|View of my back yard January 27, 2011 from the back deck. ~ Nita|
I was recently spending some time on Facebook getting to know a few new friends better when I stumbled upon the note I'm sharing here with permission. I felt that it was a word in due season for a lot of us, a story many of us can relate to and resonate with parts of. Especially the healing is a process part. It is. So is the journey to acceptance and contentment. You have to go through the muck of life to get to the part where you surrender and accept. Seems like once we do we find grace and contentment with the process that got us there to begin with.
Then there's the gratitude aspect of the here and now for my friend. She truly appreciates the life she's created for herself as she patiently waits for the next chapter of life to unfold. I feel this way now in my own life, having my mountain solitude and life of tranquility. Anyhow, I hope you enjoy Marg's words as much as I did. I'm grateful she's letting me share them with you.
by Margaret York
A few short years ago, I went through a very difficult period when trying to come to terms with the demise of a relationship in which I had been deceived and betrayed. I sought the counsel of a very wise woman who listened to my story and and my feelings of uncertainty, loss and rejection and then provided me with what at the time seemed like very simplistic advice. She advised me to: Enjoy my home. That my home was ME. My space. My cozy place.

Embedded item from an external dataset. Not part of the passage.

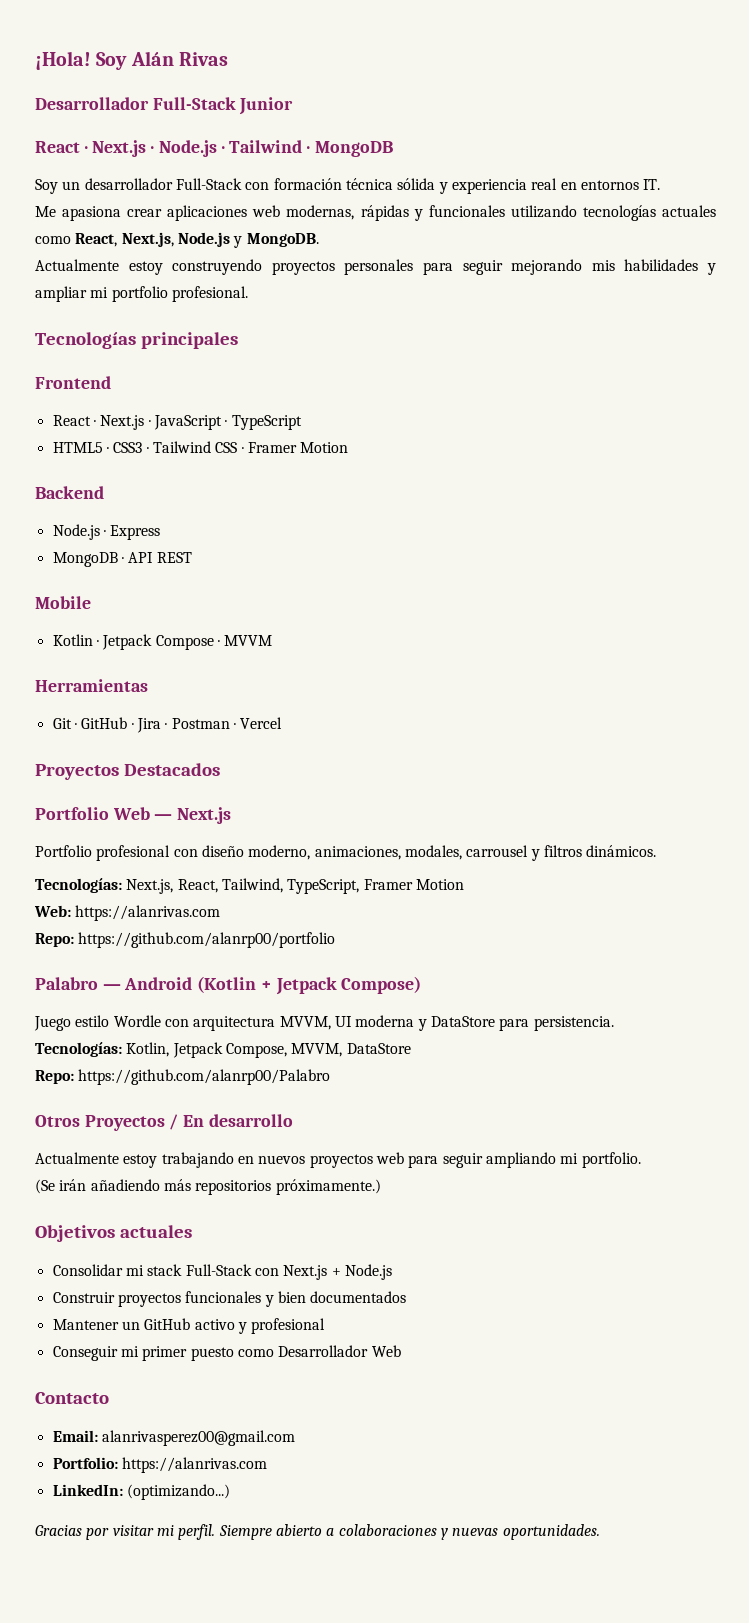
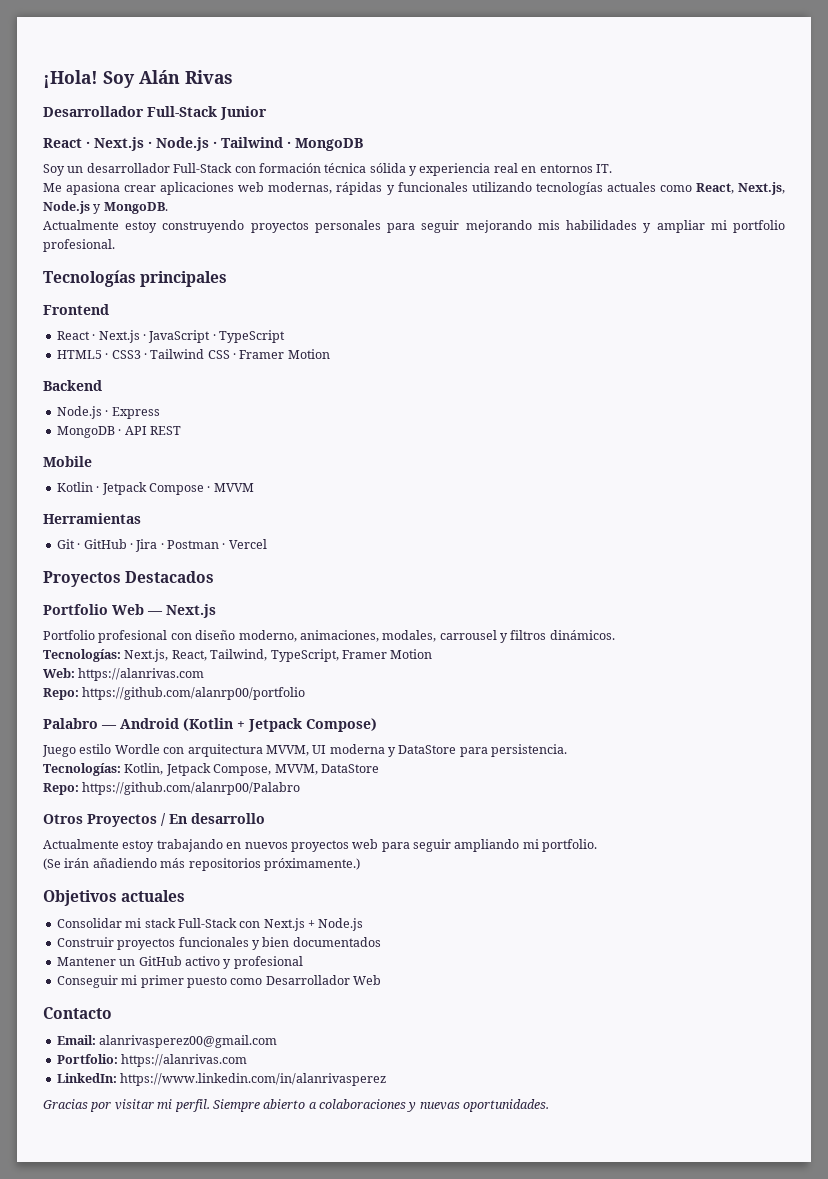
- LinkedIn: (optimizando...)
+ LinkedIn: https://www.linkedin.com/in/alanrivasperez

Time has passed. Healing is a process, but a rewarding one. When entering my warm and welcoming apartment after a long day of work, I breathe a sigh of relief and contentment. I greet the cats and pet them, then it's upstairs to change immediately into soft, comfy pyjamas. The Food Network is on the televison, with the comforting voices of my favourite chefs. Jamie Oliver is describing a tasty, rustic dish in his soothing British accent, which lends an air of gentility. The Christmas tree lights are twinkling and outside my huge picture windows, I look down a tree-lined street of old Victorian houses, their lights shining and welcoming. In the kitchen, I'll prepare a simple pasta dish, maybe with some salad, followed by tea and a comfort dessert, all while the cats watch wide-eyed, eventually settling down to doze nearby for the evening while I relax with the Golden Girls and a good book and of course: more tea!
I share this because of my gratitude for the wise counsel I was provided during a very sad time. Counsel that was indeed truly wise because of its simplicity, which was just what I needed at the time in order to begin to heal: that my home is ME and enjoying my home and the nourishing sanctuary it provides and envelops me with is, as Sara Ban Branach so aptly refers to in her beautiful books on the sacredness that is found in the ordinary pleasures and comforts of life: my House of Belonging. My Home. My cozy place. My space. And in that space I find the contentment of truly being at Home with my Self.